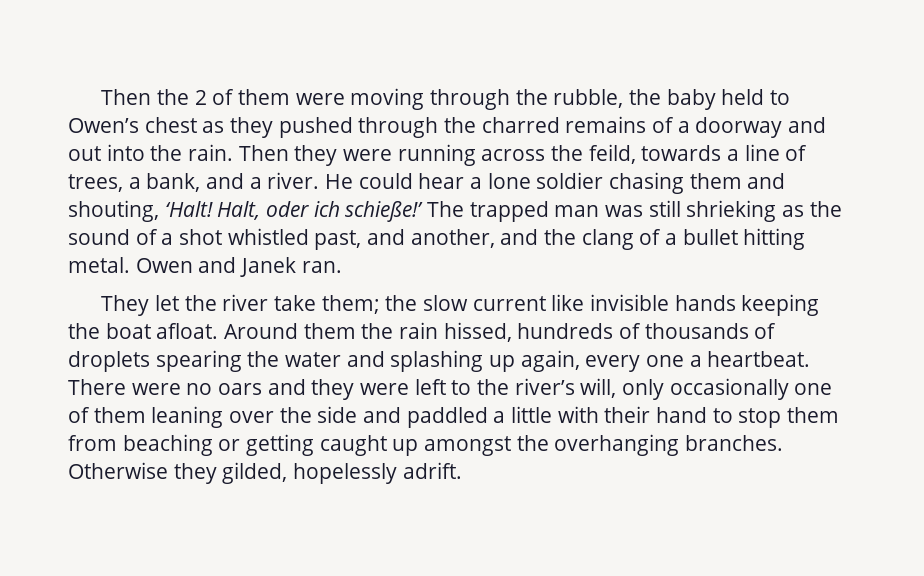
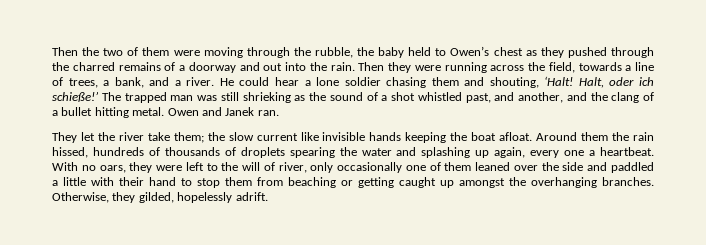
- Then the 2 of them were moving through the rubble, the baby held to Owen’s chest as they pushed through the charred remains of a doorway and out into the rain.
+ Then the two of them were moving through the rubble, the baby held to Owen’s chest as they pushed through the charred remains of a doorway and out into the rain.
- Then they were running across the feild, towards a line of trees, a bank, and a river.
+ Then they were running across the field, towards a line of trees, a bank, and a river.
- There were no oars and they were left to the river’s will, only occasionally one of them leaning over the side and paddled a little with their hand to stop them from beaching or getting caught up amongst the overhanging branches.
+ With no oars, they were left to the will of river, only occasionally one of them leaned over the side and paddled a little with their hand to stop them from beaching or getting caught up amongst the overhanging branches.
- Otherwise they gilded, hopelessly adrift.
+ Otherwise, they gilded, hopelessly adrift.

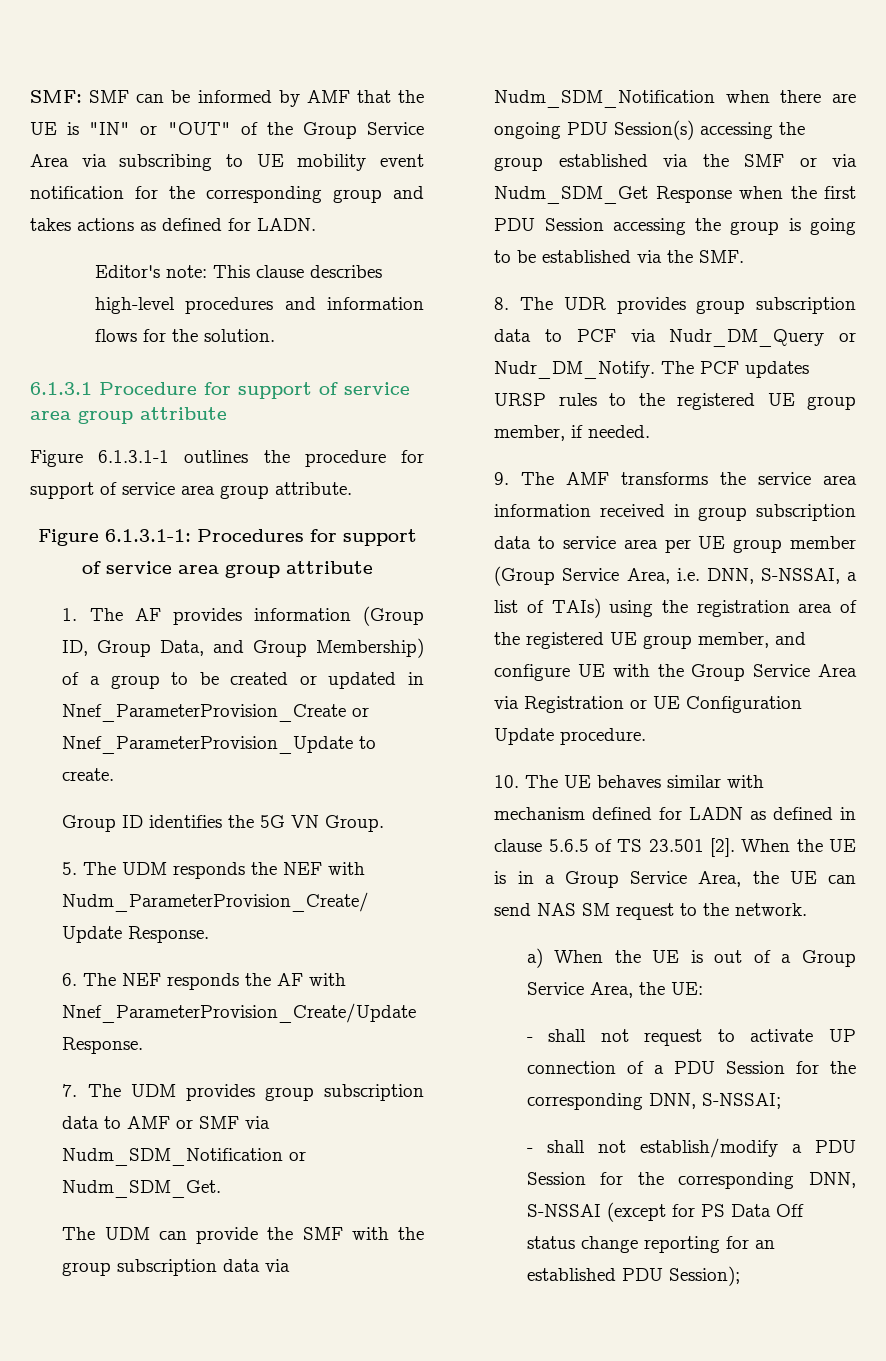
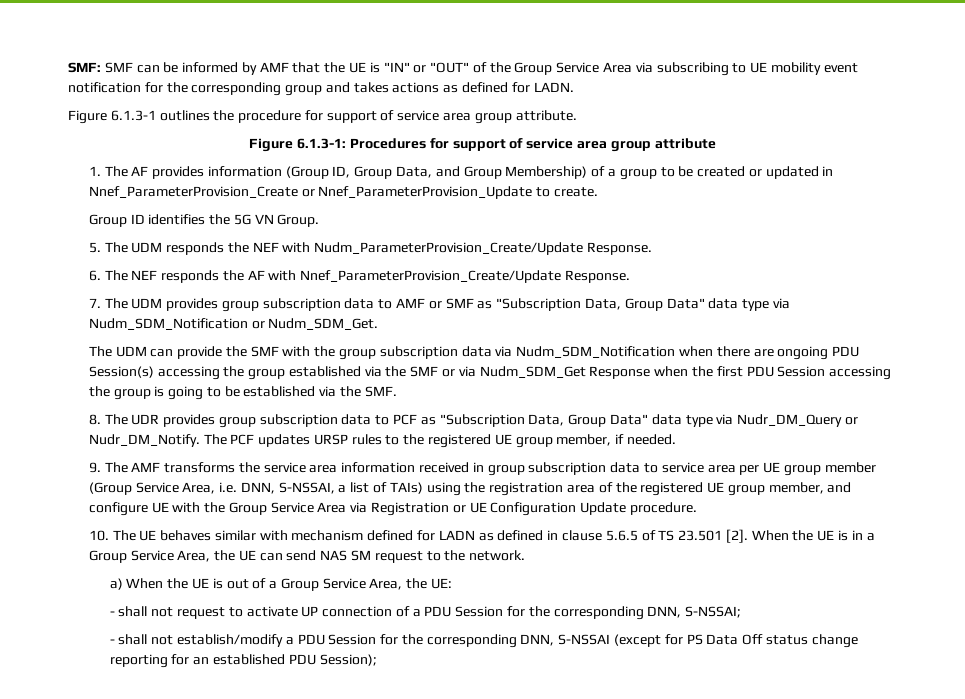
- Editor's note: This clause describes high-level procedures and information flows for the solution.
- 6.1.3.1 Procedure for support of service area group attribute
- Figure 6.1.3.1-1 outlines the procedure for support of service area group attribute.
+ Figure 6.1.3-1 outlines the procedure for support of service area group attribute.
- Figure 6.1.3.1-1: Procedures for support of service area group attribute
+ Figure 6.1.3-1: Procedures for support of service area group attribute
- 7. The UDM provides group subscription data to AMF or SMF via Nudm_SDM_Notification or Nudm_SDM_Get.
+ 7. The UDM provides group subscription data to AMF or SMF as "Subscription Data, Group Data" data type via Nudm_SDM_Notification or Nudm_SDM_Get.
- 8. The UDR provides group subscription data to PCF via Nudr_DM_Query or Nudr_DM_Notify.
+ 8. The UDR provides group subscription data to PCF as "Subscription Data, Group Data" data type via Nudr_DM_Query or Nudr_DM_Notify.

=======

# [Required action]
The required output is every line from the beginning of the material above through the line with "- There were", exact and without pictures.

# [Response to this exercise]
- Then the 2 of them were moving through the rubble, the baby held to Owen’s chest as they pushed through the charred remains of a doorway and out into the rain.
+ Then the two of them were moving through the rubble, the baby held to Owen’s chest as they pushed through the charred remains of a doorway and out into the rain.
- Then they were running across the feild, towards a line of trees, a bank, and a river.
+ Then they were running across the field, towards a line of trees, a bank, and a river.
- There were no oars and they were left to the river’s will, only occasionally one of them leaning over the side and paddled a little with their hand to stop them from beaching or getting caught up amongst the overhanging branches.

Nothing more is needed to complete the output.